Dans ce même cadre, la Tunisie peut-elle adopter les cartes de rationnement, étant donné qu’il y avait le projet de l’identifiant social unique ?
Promis depuis quelques années déjà, cet identifiant social unique tarde à voir le jour malgré qu’il a comme objectif primordial de cibler les vrais ayants droit des transferts sociaux et de mettre fin à cette iniquité de compensation généralisée. Mais le problème de l’identification réside, toujours, dans le choix des critères d’éligibilité à la subvention. Pour ce faire, cette mesure nécessite au préalable d’identifier les ménages nécessiteux et démunis, objet de ciblage, et d’en établir une banque de données incluant les informations nécessaires.
Peut-on ici miser et bénéficier des valeurs et des construits socio-culturels pour provoquer un changement dans le comportement du citoyen ?
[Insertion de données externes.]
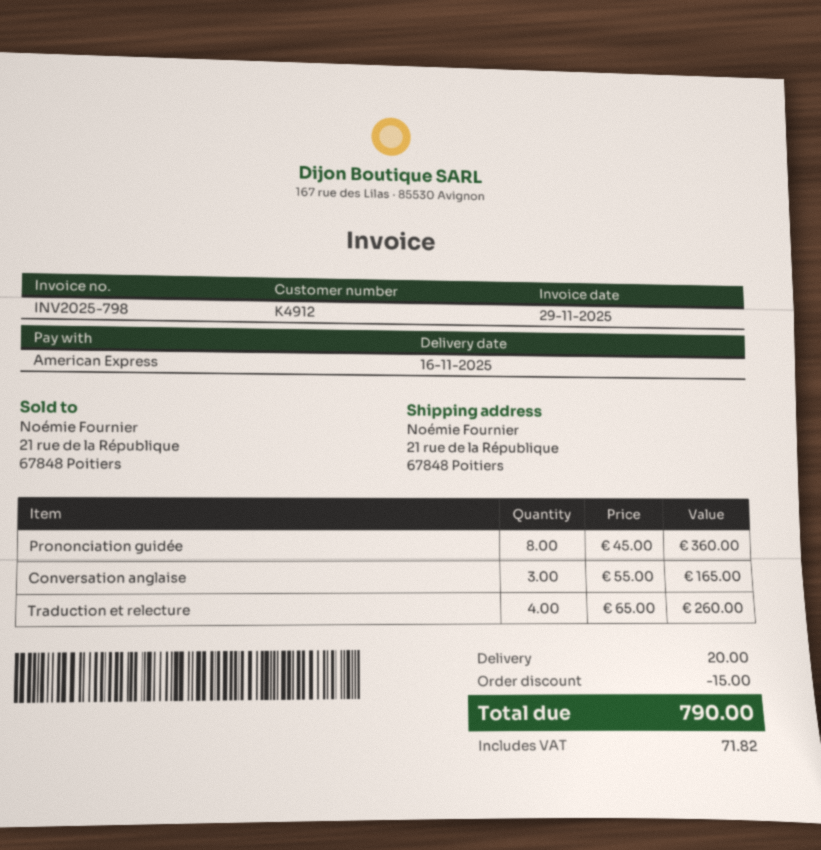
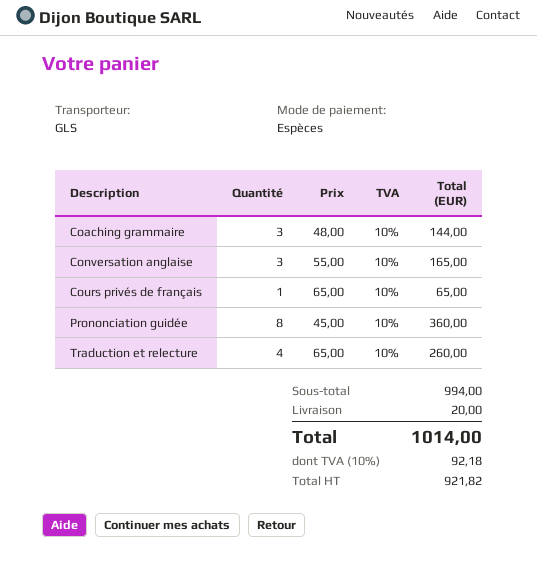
payment method: American Express -> cash
Coaching grammaire: none -> 3 x 48.00 = 144.00
Cours privés de français: none -> 1 x 65.00 = 65.00
discount: 15.00 -> none
tax: 71.82 -> 92.18
total: 790.00 -> 1014.00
Il faut le dire, remettre en cause cette politique de subvention et cet instrument (la CGC en l’occurrence) ne semble pas constituer un bon choix pour la plupart des citoyens, qui les perçoivent comme un acquis social. D’où l’obligation de les sensibiliser quant aux coûts de la subvention et pourquoi pas instaurer un véritable débat national sur les compensations en Tunisie pour donner une idée aux citoyens sur les limites de cette politique, les mesures futures de réforme du système, les bénéfices qui vont être tirés du nouveau programme… Il faut, également, donner la possibilité aux citoyens de choisir l’adhésion ou pas au système de la compensation…
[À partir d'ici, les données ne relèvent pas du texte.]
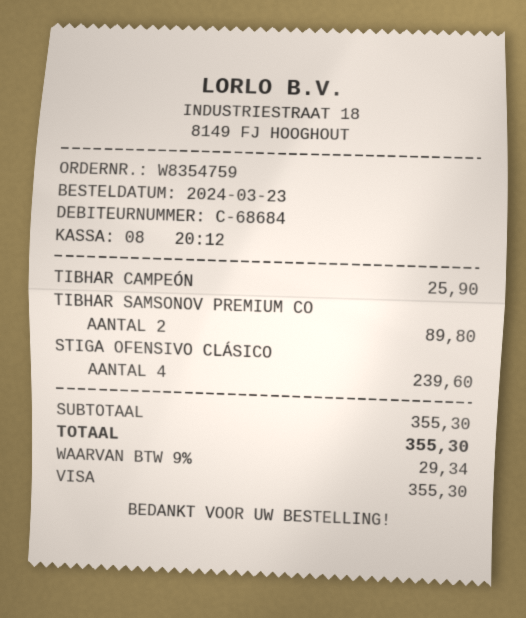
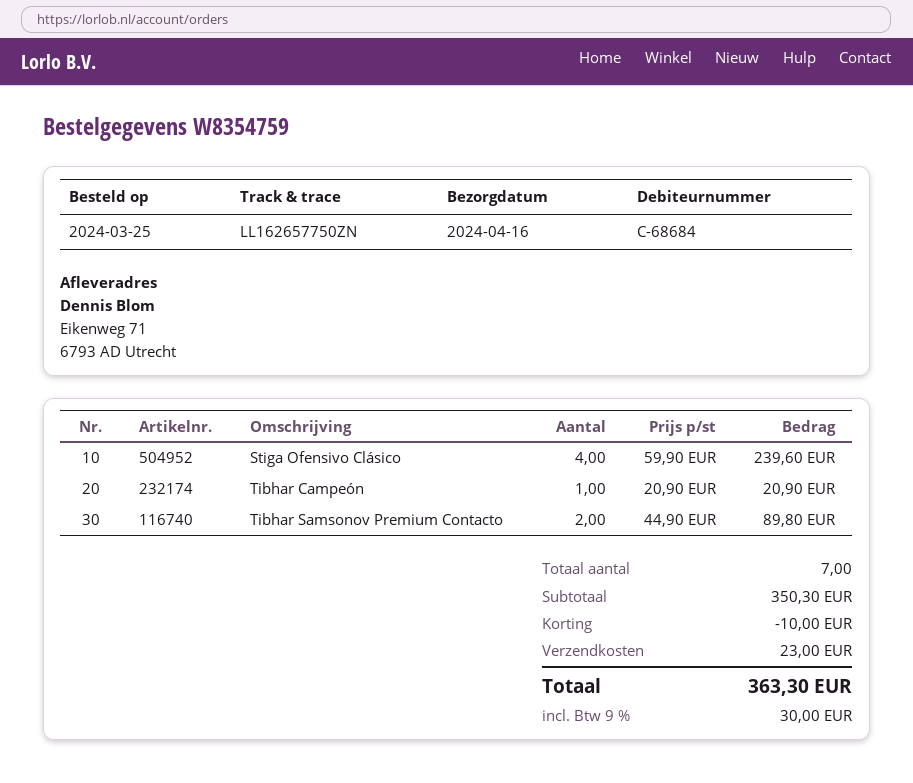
order date: 2024-03-23 -> 2024-03-25
TIBHAR CAMPEÓN: 1 for 25.90 -> 1 for 20.90
subtotal: 355.30 -> 350.30
discount: none -> 10.00
shipping: none -> 23.00
tax: 9% = 29.34 -> 9% = 30.00
total: 355.30 -> 363.30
Pour toutes ces raisons, d’une manière ou d’une autre, la Tunisie doit engager ce chantier de réformes, prudemment mais sûrement, avec force persuasion… Il ne s’agit pas de précipiter les choses ou d’imposer quoi que ce soit. Il s’agit de bien analyser en procédant à un véritable diagnostic de la situation et de persuader… Et actuellement, l’heure du changement a sonné et il faut aller jusqu’au bout pour supprimer, d’une manière progressive, toute forme de subvention.